A new paper by Levin, A. et al was published open access in Scientific Reports entitled, “Joint effects of pregnancy, sociocultural, and environmental factors on early life gut microbiome structure and diversity.” The paper confirmed a lot of what we already now about what factors influence infant gut microbiomes (ex. breastfeeding, mode of delivery, pets, etc). However, there were two unique aspects to this paper: (1) they included race and socioeconomics into the analysis (made possible by the fact they actually sampled a diverse cohort in the first place compared to other studies) and (2) are apparently the first research group to take a multi-factor approach.

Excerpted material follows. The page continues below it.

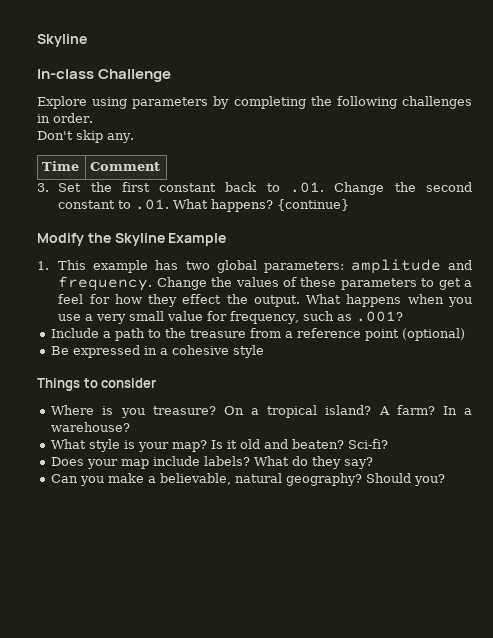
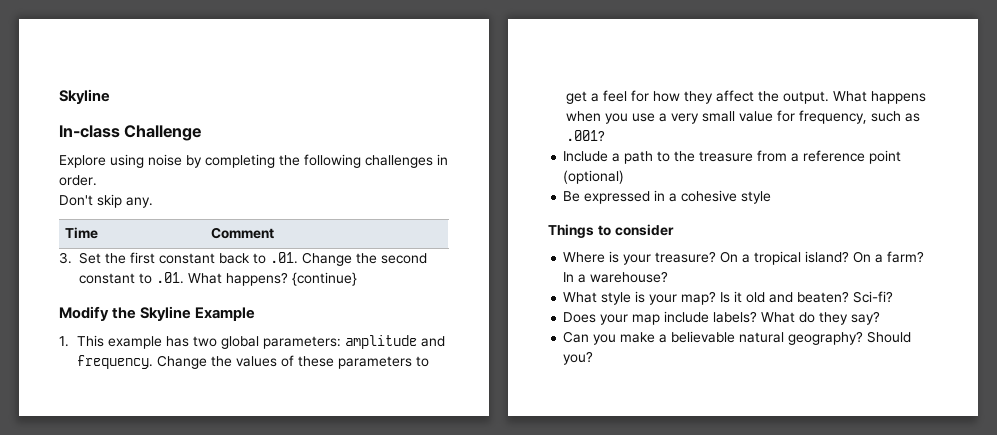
[132,97,209,109] parameters -> [148,154,182,166] noise
[182,294,222,304] effect -> [716,90,755,102] affect
[120,408,145,418] you -> [623,254,652,265] your
[378,406,390,415] A -> [853,251,884,263] On a
[160,473,232,485] believable, -> [671,331,736,343] believable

I’ll be honest – I found the multi-factor approach a bit confusing. The authors mention this means they used a “backwards variable selection” procedure/approach, which I understand as an iterative process where you fit the data to a model (by variable), drop the least significant variables, and re-fit to the model until all variables are significant. What surprised me is how much this approach changed the data (see attached figure comparison): different variables were significant in the multi-factor analysis compared to the single factor analysis and vice versa.
Significant differences were correlated to demographics (eg marital status and ethnicity), but very few confounding variables were considered in the discussion or analysis that could also explain these differences. This is not to say the authors lacked attention to detail; capturing the whole picture would be nearly impossible. There were fascinating details included that I would never even think of, such as the type of C-section (planned vs unplanned) was correlated to significant differences in the gut microbial community composition of infants.
Lastly, there is a cool network analysis in this paper that represents a bold attempt to connect variables associated with pregnancy (mode of delivery, previous pregnancies, etc), sociocultural (race, income, etc), and environmental (tobacco smoke, air filter, etc) factors.
Overall, a well-done study and cool analysis tools/visualization – worth the read!